'''

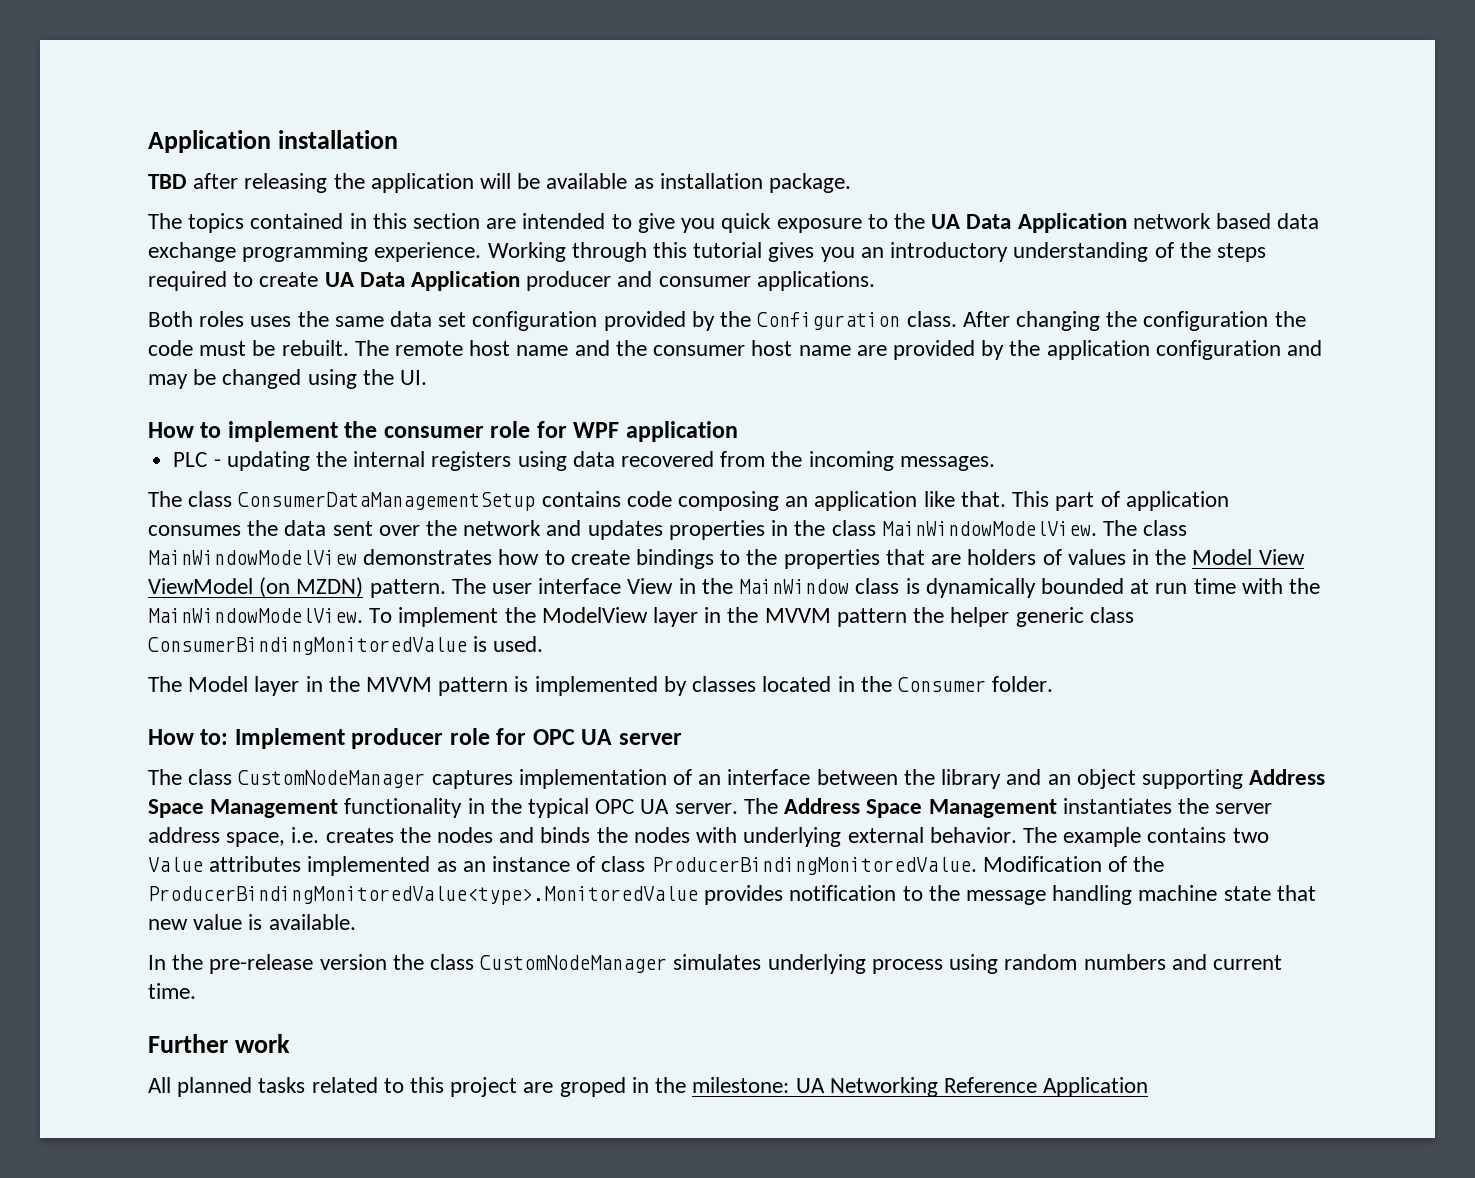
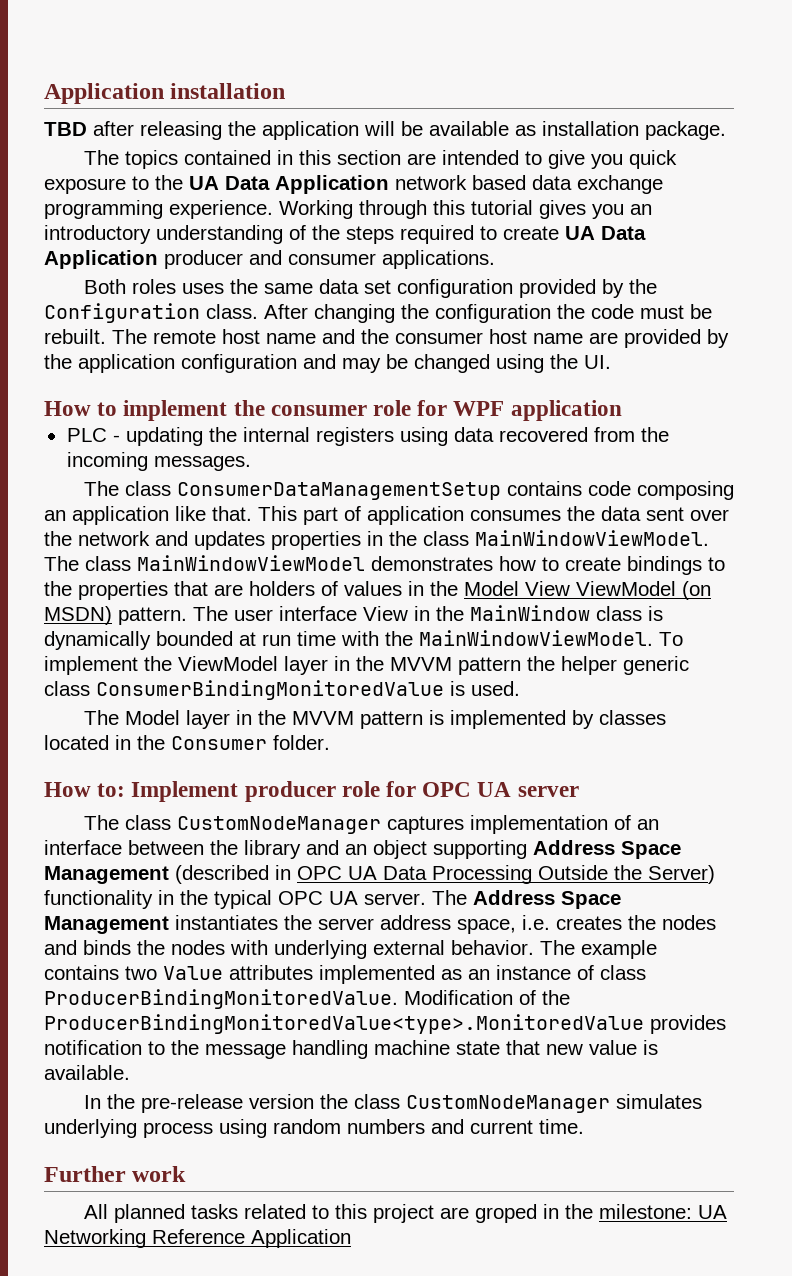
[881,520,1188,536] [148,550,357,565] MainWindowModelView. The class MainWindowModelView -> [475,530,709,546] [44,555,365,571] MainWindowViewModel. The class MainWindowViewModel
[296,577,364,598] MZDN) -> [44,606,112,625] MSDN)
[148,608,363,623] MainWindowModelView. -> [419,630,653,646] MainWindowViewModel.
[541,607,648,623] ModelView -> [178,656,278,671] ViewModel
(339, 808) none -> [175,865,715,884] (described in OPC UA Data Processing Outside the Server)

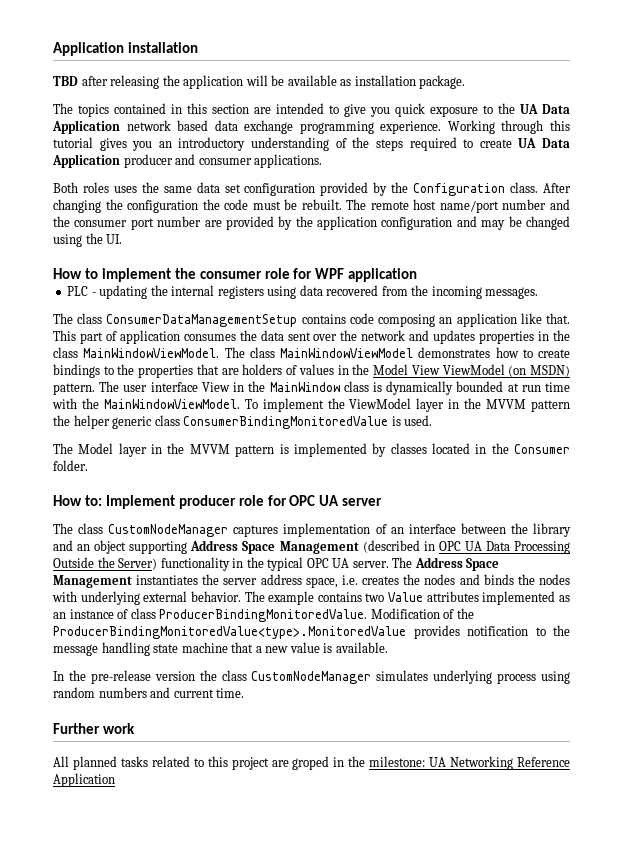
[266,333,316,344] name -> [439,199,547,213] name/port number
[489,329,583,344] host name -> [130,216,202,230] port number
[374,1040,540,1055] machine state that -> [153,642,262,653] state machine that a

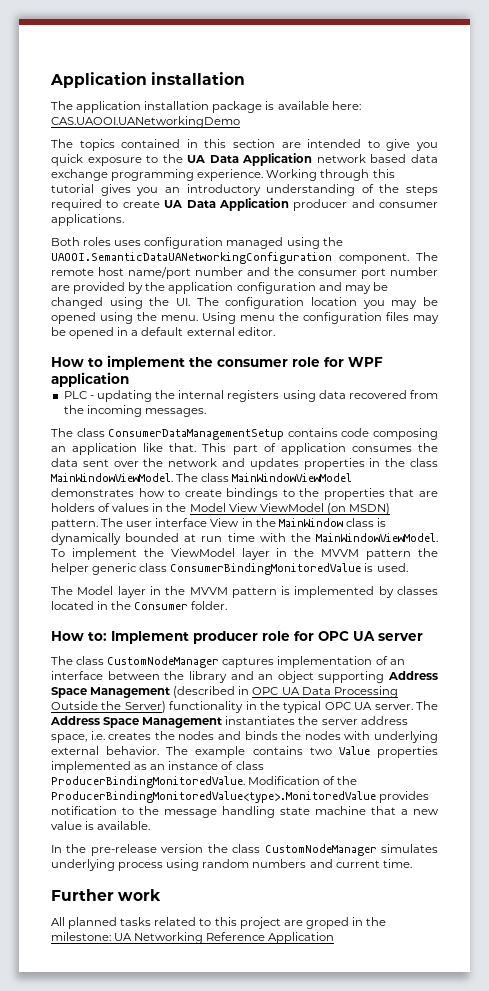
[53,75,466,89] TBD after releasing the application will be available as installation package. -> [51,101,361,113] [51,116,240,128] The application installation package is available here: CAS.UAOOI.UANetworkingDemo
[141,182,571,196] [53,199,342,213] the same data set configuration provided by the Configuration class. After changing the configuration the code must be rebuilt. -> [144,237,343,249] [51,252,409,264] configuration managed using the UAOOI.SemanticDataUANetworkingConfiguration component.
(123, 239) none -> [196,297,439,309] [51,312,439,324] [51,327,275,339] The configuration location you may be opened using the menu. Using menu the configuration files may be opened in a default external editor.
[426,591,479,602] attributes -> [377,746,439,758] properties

'''
'''

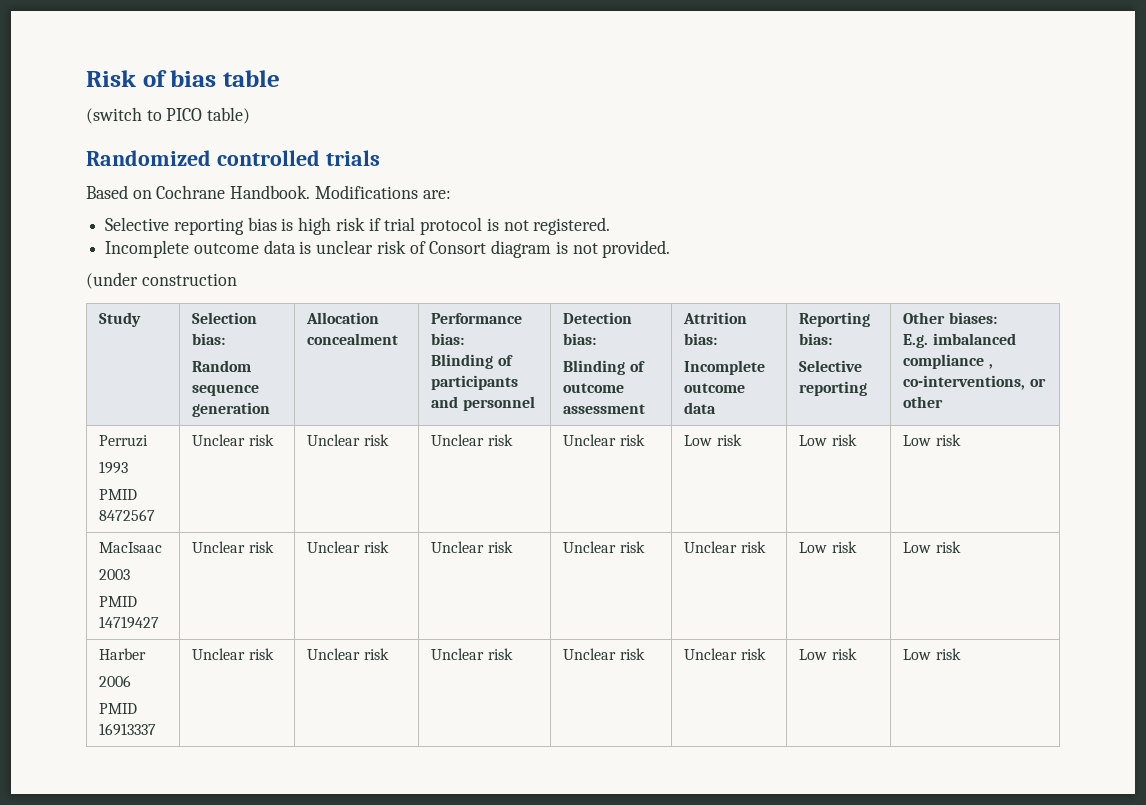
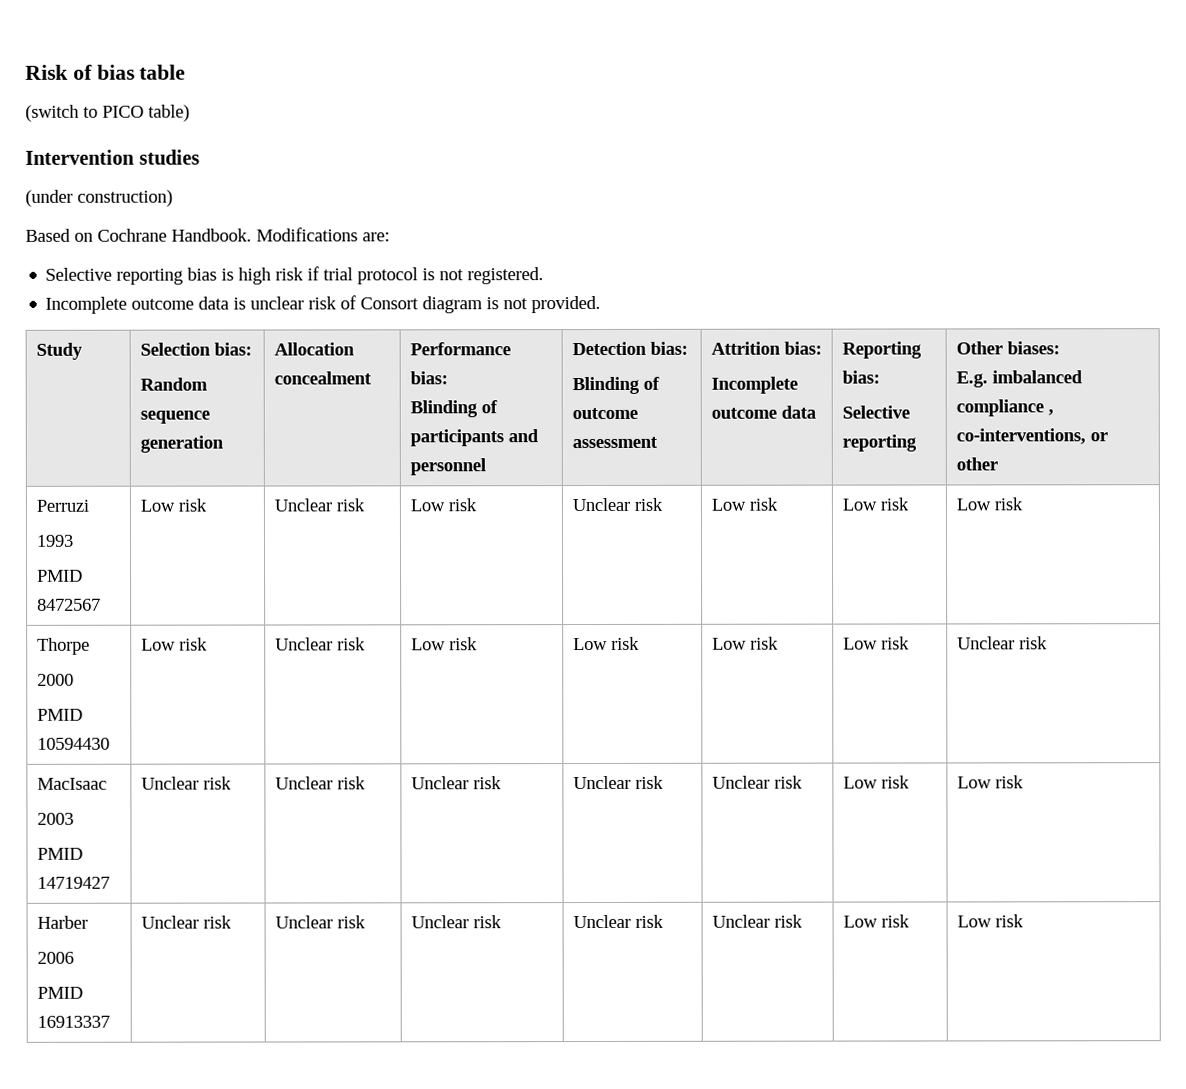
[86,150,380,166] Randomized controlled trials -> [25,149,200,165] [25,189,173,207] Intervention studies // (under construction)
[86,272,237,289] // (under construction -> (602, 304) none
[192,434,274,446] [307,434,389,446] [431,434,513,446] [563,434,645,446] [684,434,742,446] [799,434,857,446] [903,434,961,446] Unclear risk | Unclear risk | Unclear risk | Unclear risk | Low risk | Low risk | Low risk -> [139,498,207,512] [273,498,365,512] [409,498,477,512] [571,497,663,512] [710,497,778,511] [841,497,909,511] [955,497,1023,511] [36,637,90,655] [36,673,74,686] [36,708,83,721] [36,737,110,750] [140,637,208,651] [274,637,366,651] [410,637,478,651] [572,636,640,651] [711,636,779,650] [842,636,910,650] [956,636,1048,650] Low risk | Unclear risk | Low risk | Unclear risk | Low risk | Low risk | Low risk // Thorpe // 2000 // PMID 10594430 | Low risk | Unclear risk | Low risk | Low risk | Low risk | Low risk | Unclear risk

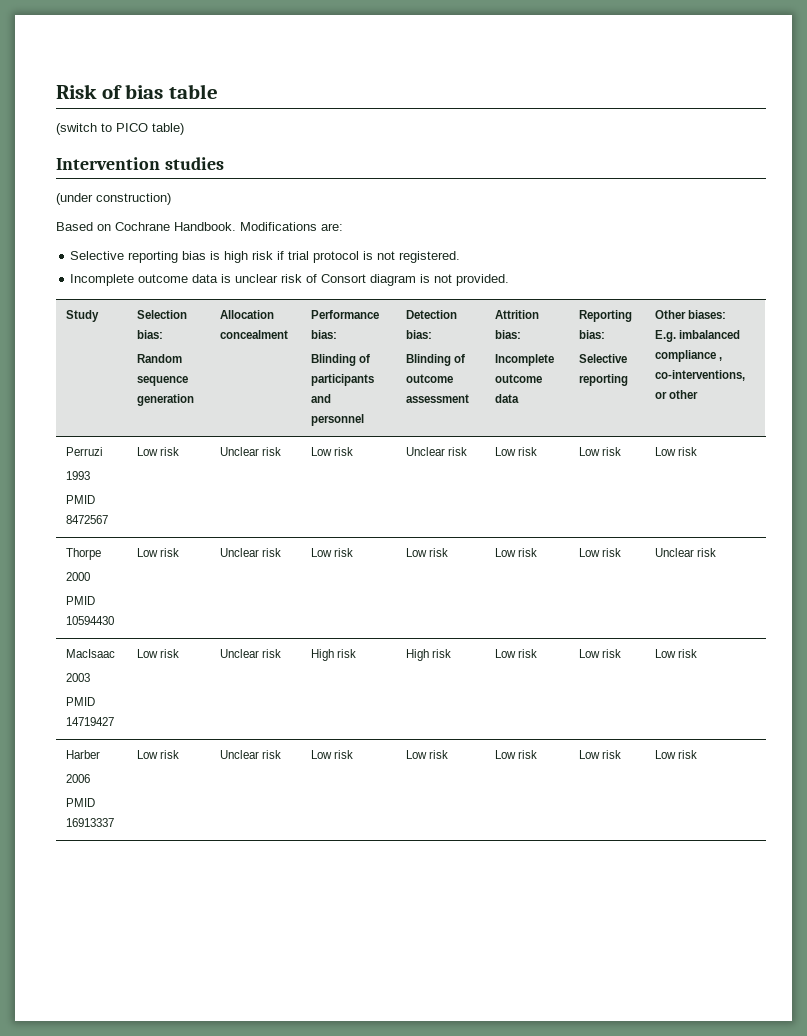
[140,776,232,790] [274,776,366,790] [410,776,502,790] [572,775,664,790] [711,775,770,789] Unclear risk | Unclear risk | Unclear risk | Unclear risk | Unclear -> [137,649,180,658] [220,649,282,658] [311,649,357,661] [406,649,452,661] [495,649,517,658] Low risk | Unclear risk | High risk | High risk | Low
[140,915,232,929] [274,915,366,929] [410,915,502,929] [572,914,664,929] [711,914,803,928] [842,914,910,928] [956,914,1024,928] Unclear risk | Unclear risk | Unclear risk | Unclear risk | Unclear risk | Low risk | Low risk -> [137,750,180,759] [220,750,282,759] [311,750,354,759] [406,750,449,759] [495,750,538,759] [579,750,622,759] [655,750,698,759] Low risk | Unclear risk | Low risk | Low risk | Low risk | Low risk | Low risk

'''

_WORK TO BE COMPLETED_: From the records above, copy only the lines running from the line holding "[541,607,648,623] ModelView ->" through the line holding "[426,591,479,602] attributes ->", with no pictures.

_YOUR RESPONSE_:
[541,607,648,623] ModelView -> [178,656,278,671] ViewModel
(339, 808) none -> [175,865,715,884] (described in OPC UA Data Processing Outside the Server)

[266,333,316,344] name -> [439,199,547,213] name/port number
[489,329,583,344] host name -> [130,216,202,230] port number
[374,1040,540,1055] machine state that -> [153,642,262,653] state machine that a

[53,75,466,89] TBD after releasing the application will be available as installation package. -> [51,101,361,113] [51,116,240,128] The application installation package is available here: CAS.UAOOI.UANetworkingDemo
[141,182,571,196] [53,199,342,213] the same data set configuration provided by the Configuration class. After changing the configuration the code must be rebuilt. -> [144,237,343,249] [51,252,409,264] configuration managed using the UAOOI.SemanticDataUANetworkingConfiguration component.
(123, 239) none -> [196,297,439,309] [51,312,439,324] [51,327,275,339] The configuration location you may be opened using the menu. Using menu the configuration files may be opened in a default external editor.
[426,591,479,602] attributes -> [377,746,439,758] properties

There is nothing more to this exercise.